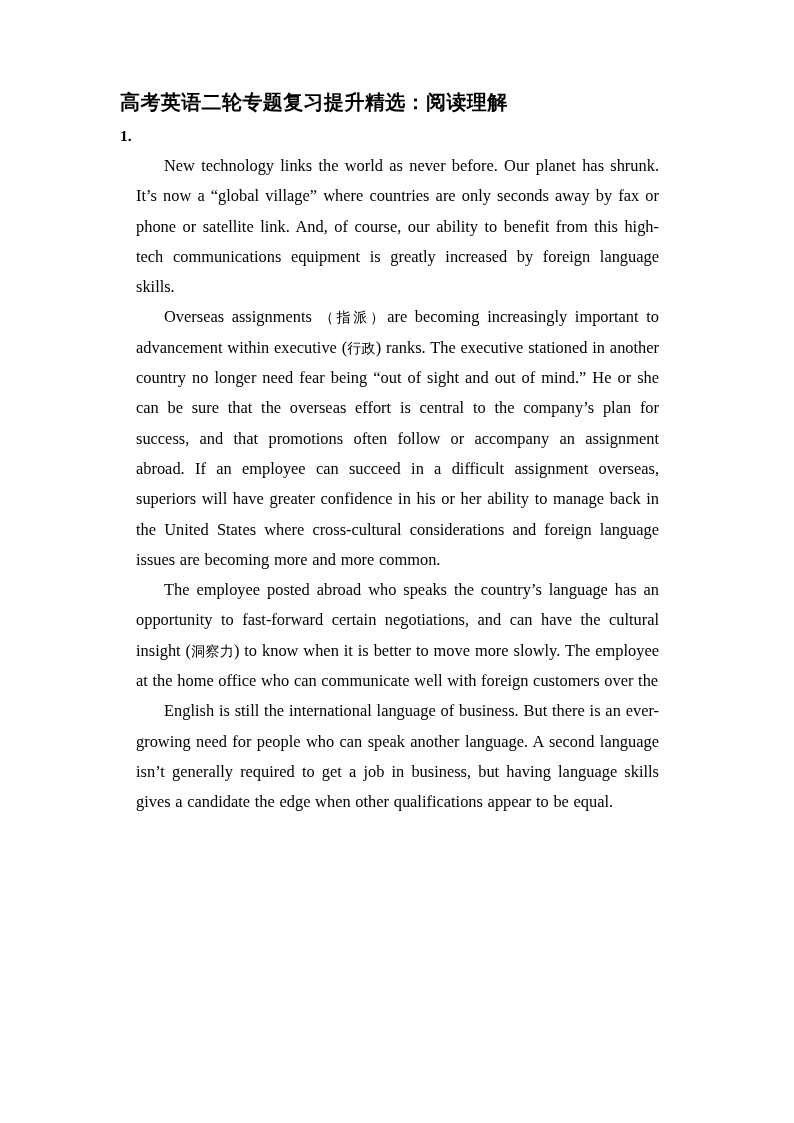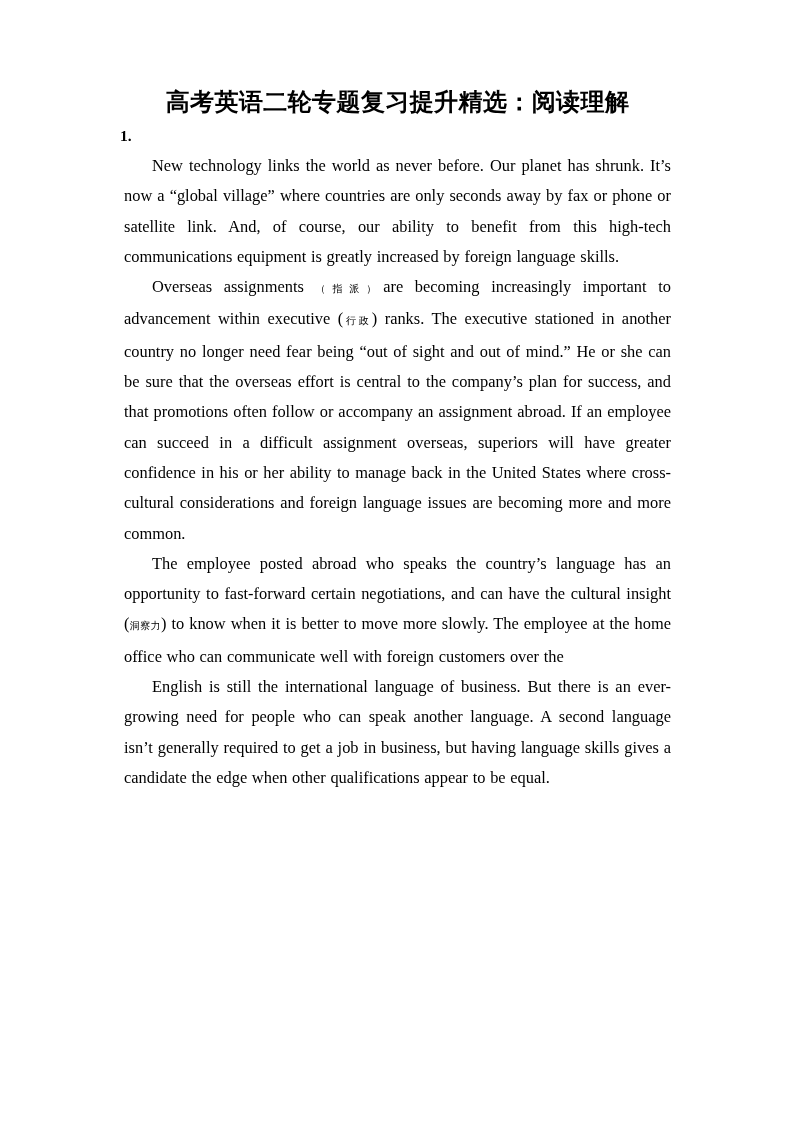--- a/index.html
+++ b/index.html
@@ -25,10 +25,9 @@
   .doc-title {
     margin: 0;
     padding: 0;
-    text-align: center;
     font-family: "Liberation Serif", "DejaVu Serif", serif;
     font-weight: bold;
-    font-size: 24px;
+    font-size: 20px;
     line-height: 28px;
     letter-spacing: 0.4px;
     color: #000;

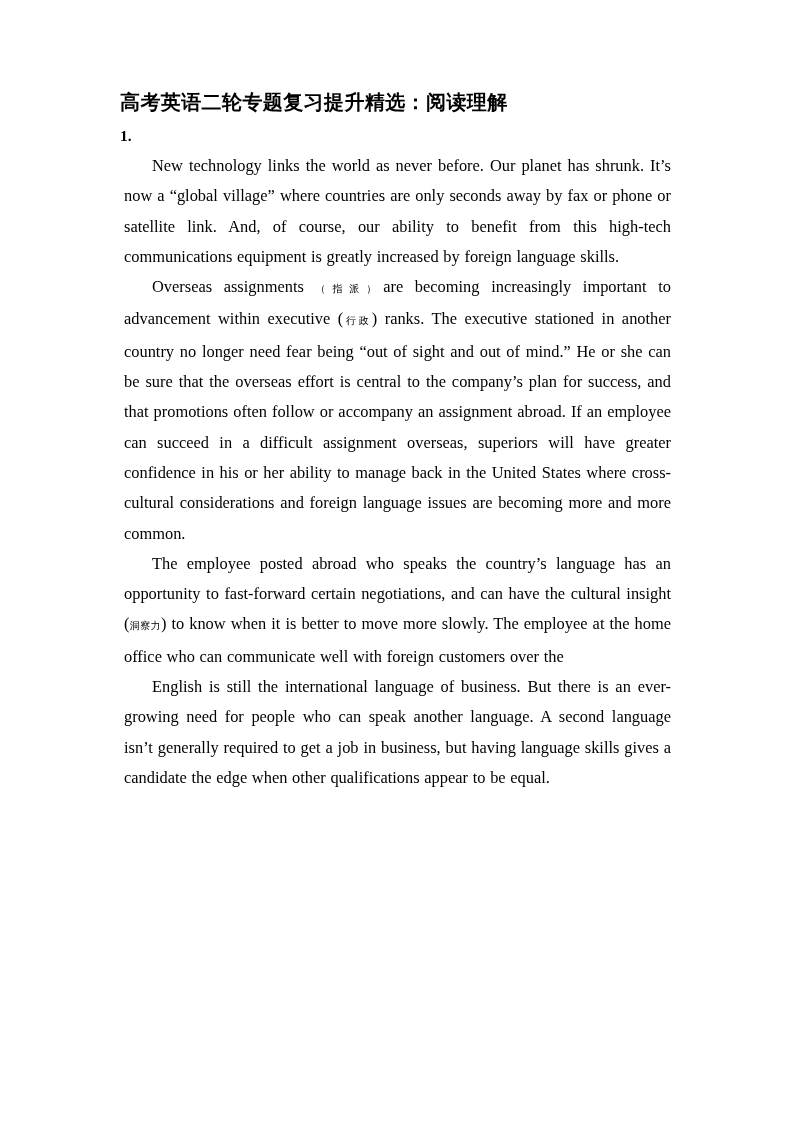--- a/index.html
+++ b/index.html
@@ -44,7 +44,7 @@
     text-align: left;
   }
   .body-text {
-    margin: 4px;
+    margin: 16px;
     padding: 0;
     margin-top: 6px;
   }

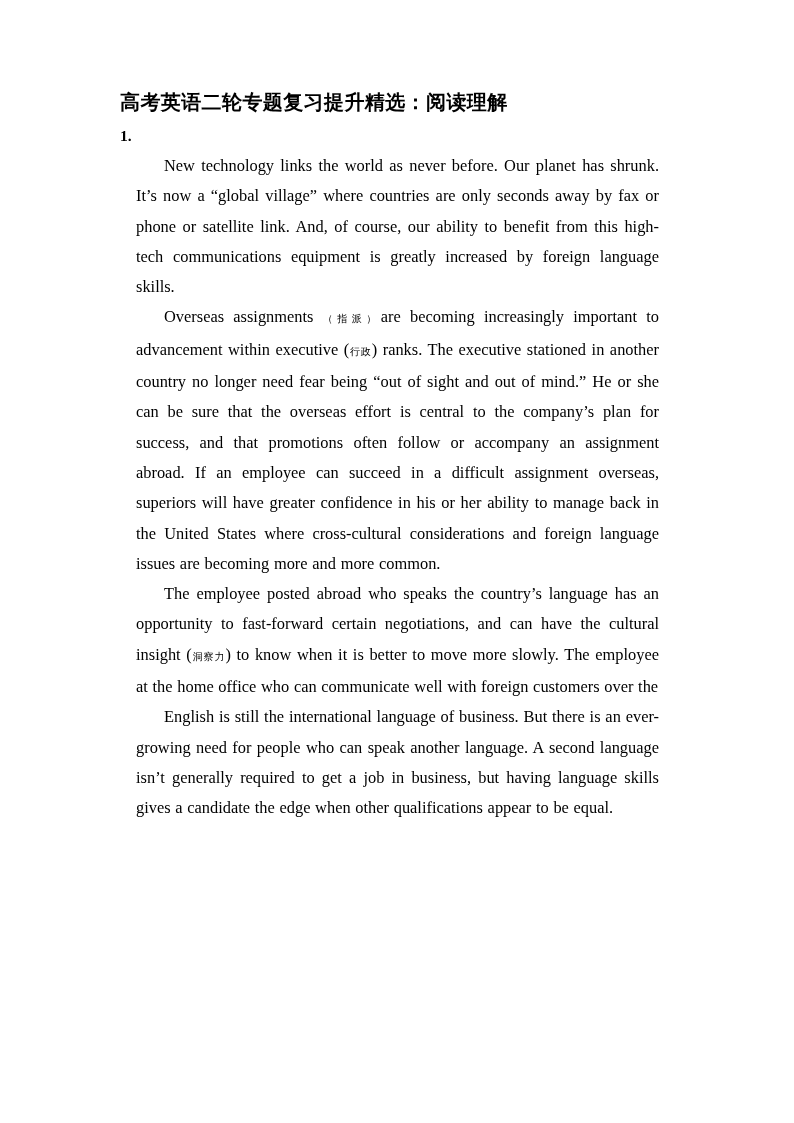--- a/index.html
+++ b/index.html
@@ -64,7 +64,7 @@
   }
   .cjk {
     font-family: "DejaVu Sans", "Liberation Sans", sans-serif;
-    font-size: 10px;
+    font-size: 14px;
   }
 </style>
 </head>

|---|

**REQUIRED WORK**
Reproduce the lines from the line with "margin-top: 6px;" through the last line of the entries exactly, including both ends and excluding pictures.

**PROBLEM SOLUTION**
     margin-top: 6px;
   }

--- a/index.html
+++ b/index.html
@@ -64,7 +64,7 @@
   }
   .cjk {
     font-family: "DejaVu Sans", "Liberation Sans", sans-serif;
-    font-size: 10px;
+    font-size: 14px;
   }
 </style>
 </head>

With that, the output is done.